Une fois isolés, le chef des Turks et l'ancienne déesse de la douleur se fixèrent, silencieux. Puis…

« Si j'ai le sentiment qu'il est en danger, sois assuré que je me rendrai au siège de la Shinra pour trouver des réponses. Tant pis si je dois te botter les fesses. » fit la vampire, ferme.

« Je n'en attends pas moins de toi. » répliqua l'humain, un sourire amusé aux lèvres. « Tu as pris la bonne décision, Inny.

- Je sentais que ce serait dur… mais je n'imaginais pas que ça serait à ce point-là. » souffla-t-elle, la gorge nouée de tristesse.

« Il doit bien…

-… quitter le nid un jour ou l'autre, oui, j'en suis consciente… » soupira-t-elle, le cœur serré. « Mais entre le savoir et le fait que ça se produise, il y a un monde.

- C'est vrai. Rassure-toi, je ne vais pas laisser Vinnie tout seul. Je veillerai sur lui pour toi, je te le promets.

- Je l'espère bien… » rétorqua-t-elle, le regard un peu sombre.

« Hm. Je me sauve.

« Je viens. »

Ils se retrouvèrent devant la voiture garée à l'ombre, un 4x4 noir aux vitres teintées de la même couleur. Vincent étreignit sa nourrice qui le serra un peu fort, les yeux fermés et plissés de tristesse. Son cœur semblait s'arracher de sa poitrine tandis qu'elle réalisait que son fils partait.
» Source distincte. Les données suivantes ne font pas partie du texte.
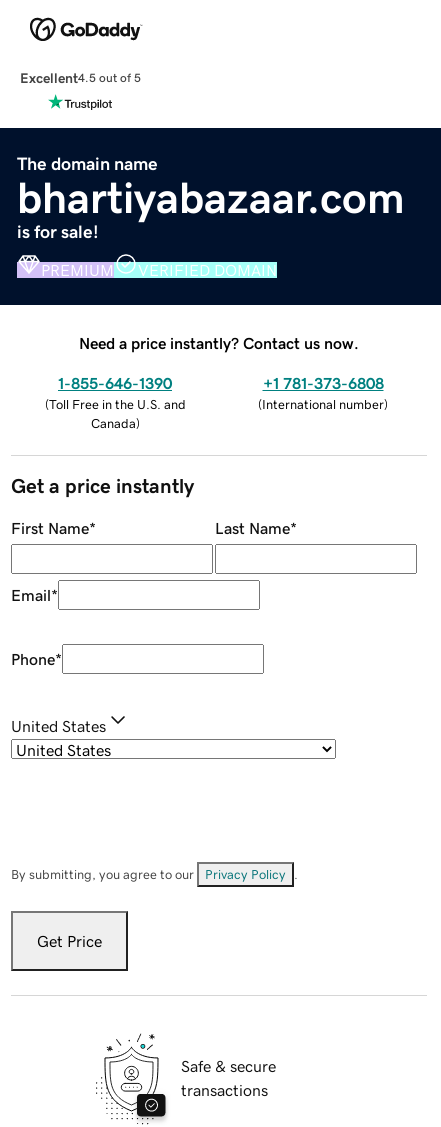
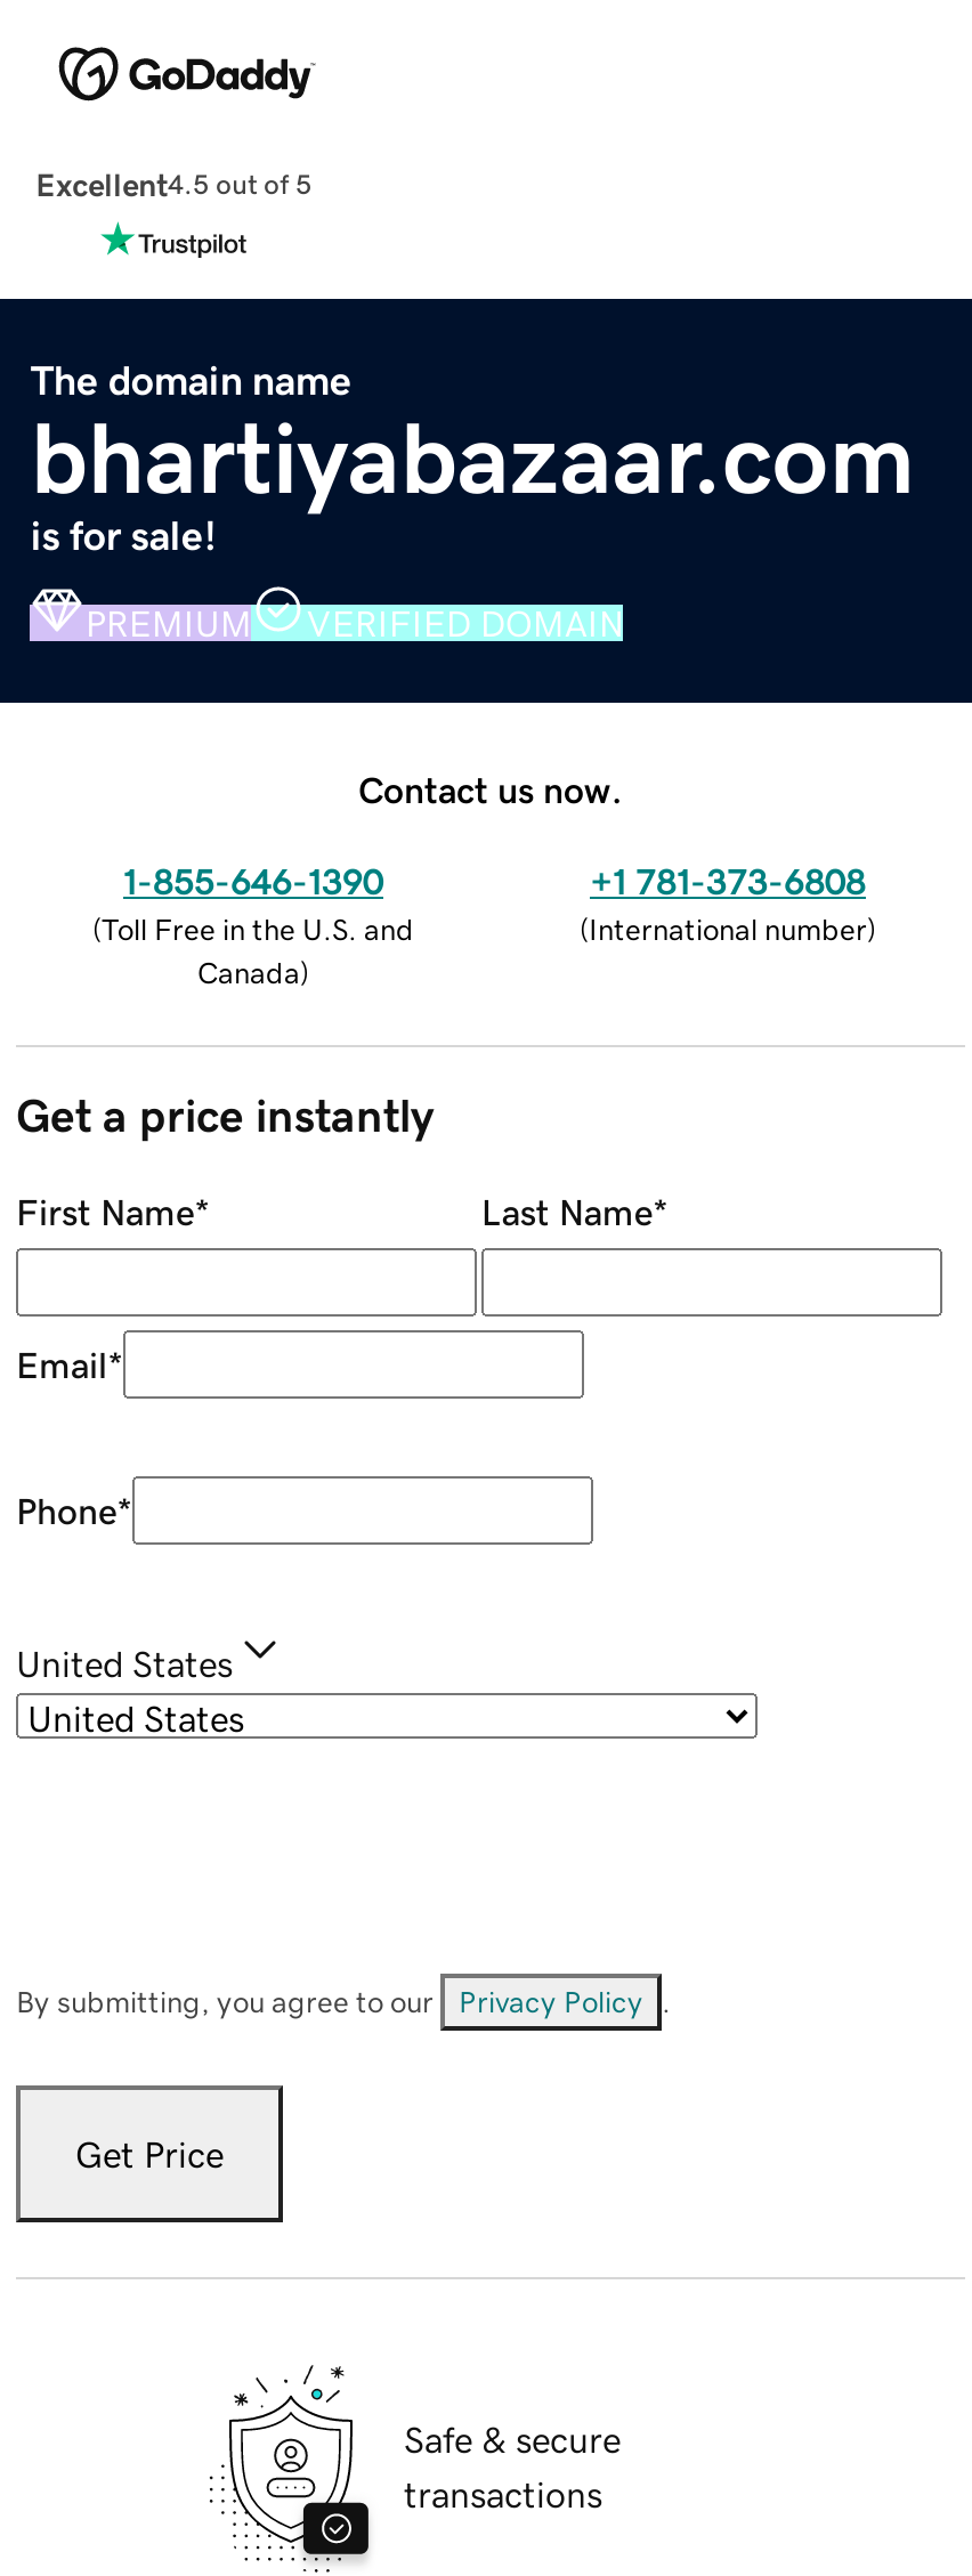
[79,335,359,351] Need a price instantly? Contact us now. -> [358,770,623,807] Contact us now.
Pourtant, ce dernier ne fit aucune remarque, conscient que c'était dur pour elle. Pour lui aussi, d'ailleurs.

« Prends soin de toi. » murmura-t-elle à son oreille. « Et fais attention aux signes que ton instinct t'envoie.

- Oui, Inny. » répliqua-t-il sur un ton semblable.

Elle avait l'impression que sa cage thoracique menaçait d'exploser tellement elle contenait ses émotions alors qu'il s'en allait. S'il haussait la voix, il lui montrerait à quel point la séparation lui était douloureuse. Le chuchotement était mieux pour eux deux. Ça rendait les choses un peu moins difficiles. L'étreinte fut rompue à regret. Les iris aux reflets sanguins s'accrochèrent une dernière fois. Des éclats de tristesse, mais aussi d'encouragement s'y tapissaient.

« Au revoir, Inny. Merci pour tout. »

« C'est normal, Vincent. Au revoir. » lui répondit-elle sur le même ton.

Vincent s'installa ensuite dans le véhicule, côté passager, le cœur lourd. Verdot salua Innyatima, puis s'assit à la place du conducteur.
« C'est bon ? »

« Oui. Merci de m'avoir laissé lui dire au revoir.

- Je t'en prie, c'est naturel, et je ne suis pas sans pitié au point de te faire partir comme un voleur… » soupira son aîné, légèrement agacé qu'on pense qu'en tant que patron, il kidnappait immédiatement ses subalternes. « On y va, dans ce cas. »

Son cadet hocha la tête. Le chef des Turks démarra, puis le véhicule tout terrain partit calmement sous le regard soucieux de la vampire.

Son instinct lui soufflait qu'un jour, elle allait effectivement devoir se rendre au siège de la Shinra… et ce ne serait pas en tant que visiteuse.